È la nona novella della sesta giornata del Decameron. La storia è narrata da Elissa e riguarda il tema del motto, cioè una frase, una battuta o un breve racconto che serve a dire in modo accettabile qualcosa che potrebbe essere sconveniente o offensivo se espresso in maniera troppo esplicita.
Riassunto
A Firenze, nei tempi passati, vi erano alcune usanze ormai scomparse. Fra queste ce n’era una, per la quale i gentiluomini formavano diverse brigate, e a turno ognuno offriva un banchetto in una giornata stabilita. Tra queste brigate c’era anche quella di messere Betto Brunelleschi, il quale più volte aveva tentato di far entrare nel gruppo Guido, il figlio di messere Cavalcante dei Cavalcanti. Costui era considerato una dei migliori filosofi, oltre che uomo ricco e abile e garbato parlatore.
Tuttavia messer Betto non era mai riuscito a convincere Guido a far parte della loro combriccola, e secondo lui ciò era dovuto al fatto che il gentiluomo fosse troppo impegnato nelle sue speculazioni sulla filosofia di Epicuro e sul voler dimostrare che Dio non esiste.
Un giorno, mentre messer Betto andava a cavallo con la sua brigata, vedendo Guido nelle vicinanze di alcune tombe di marmo, propose ai suoi amici di andare a punzecchiarlo. I cavalieri lo circondarono con i loro cavalli e uno di loro gli chiese scherzosamente: « Guido, tu rifiuti di far parte della nostra brigata; ma quando avrai dimostrato che Dio non esiste, che cosa avrai fatto?». Guido rispose prontamente: «Signori, voi a casa vostra mi potete dire ciò che vi piace». Detto questo, scavalcò agilmente una tomba e se ne andò.
I cavalieri rimasero stupefatti da questa risposta incomprensibile e cominciarono a dire che Guido era uno stolto. Ma messer Betto fece notare che gli stupidi erano loro, perché non avevano capito il significato di quella risposta.
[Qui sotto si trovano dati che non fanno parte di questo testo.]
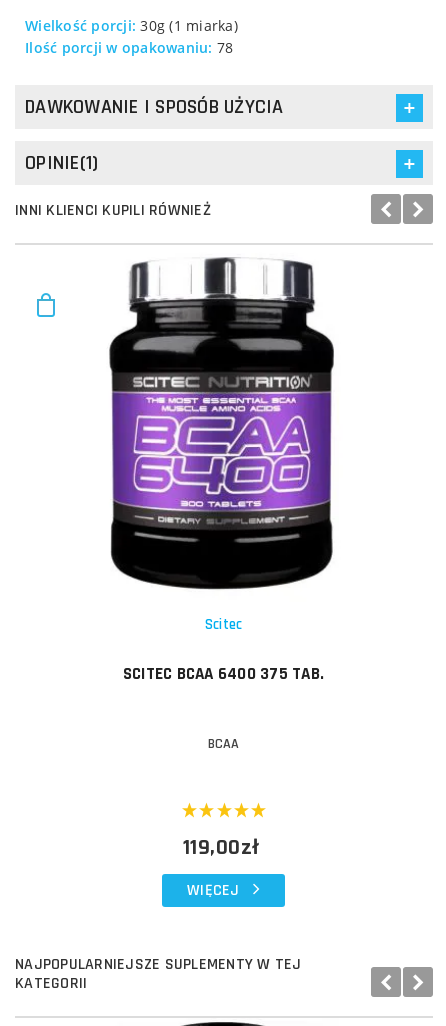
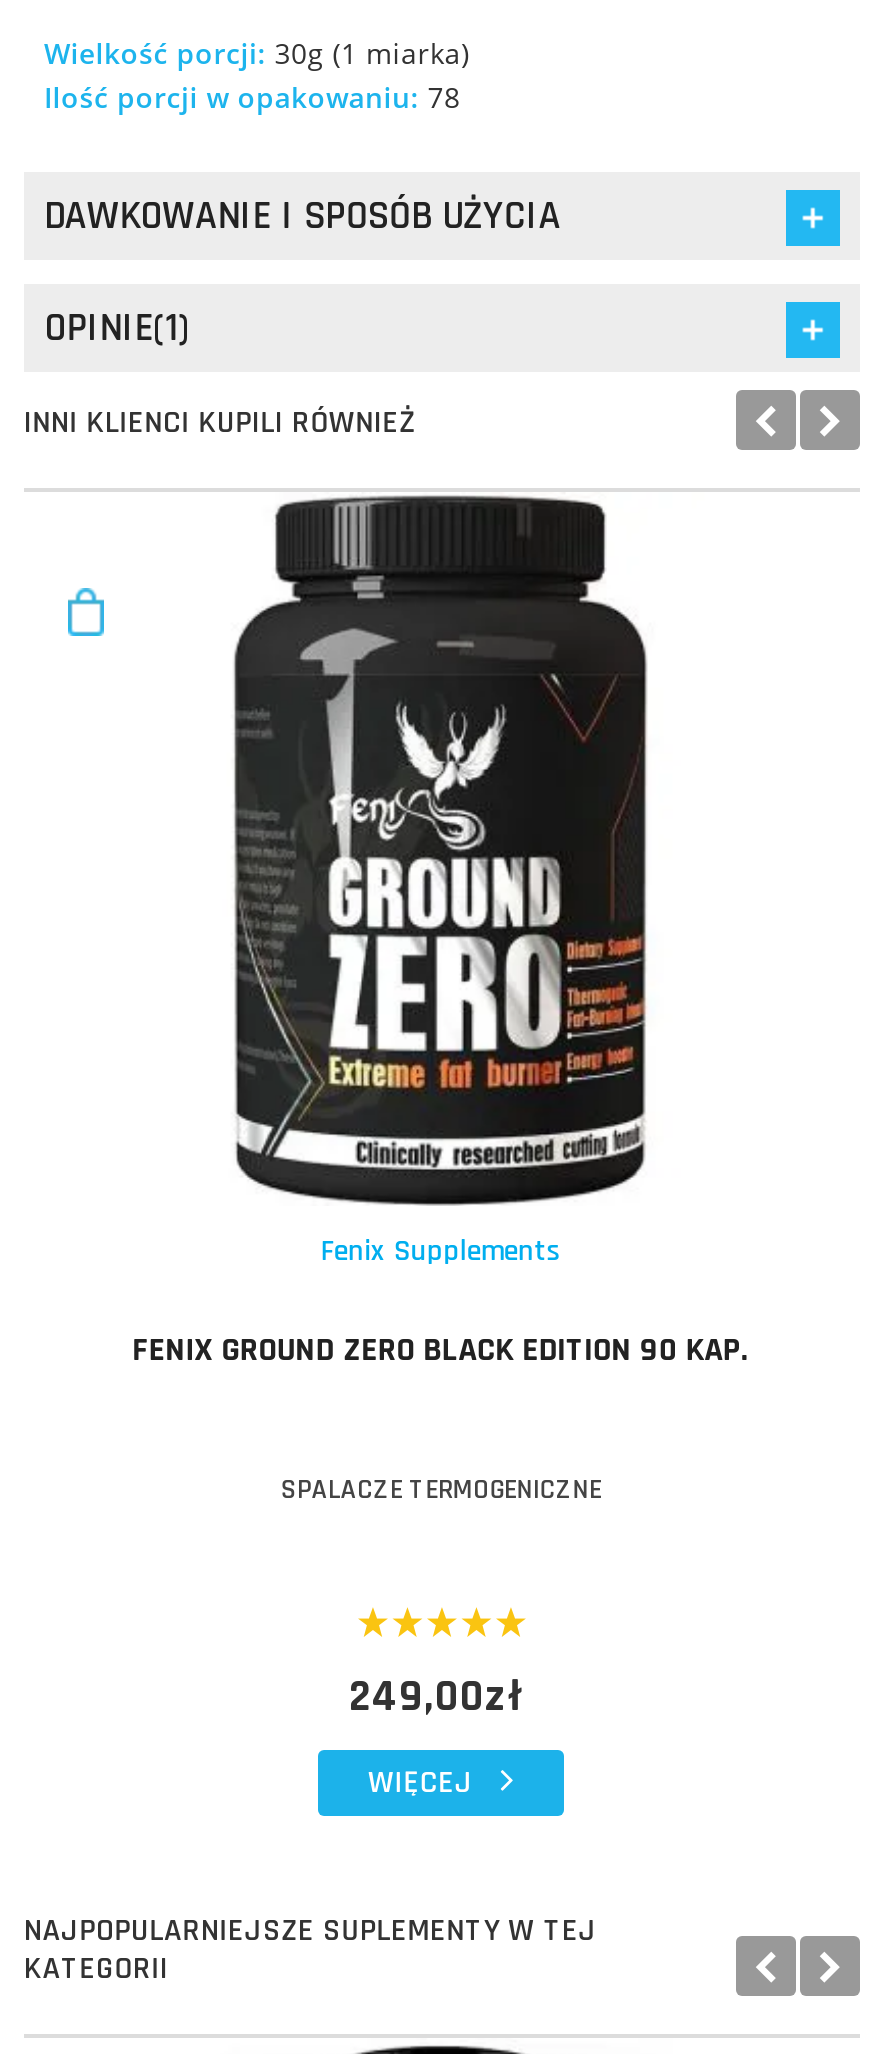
[108,247,335,634] [image] | Scitec -> [212,494,662,1271] [image] | Fenix Supplements
[123,663,324,685] SCITEC BCAA 6400 375 TAB. -> [132,1329,750,1373] FENIX GROUND ZERO BLACK EDITION 90 KAP.
[208,735,240,753] BCAA -> [280,1473,602,1509] SPALACZE TERMOGENICZNE
[182,834,260,862] 119,00zł -> [349,1671,523,1727] 249,00zł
Dicendo che i cavalieri erano a casa loro in prossimità delle tombe, significava che erano talmente ignoranti da non essere capaci di ragionare, come dei morti.
Quando i cavalieri compresero le parole di Guido, provarono vergogna per la loro stupidità e da allora non infastidirono mai più Guido, e tennero in grande considerazione messer Betto, reputandolo un cavaliere arguto e intelligente.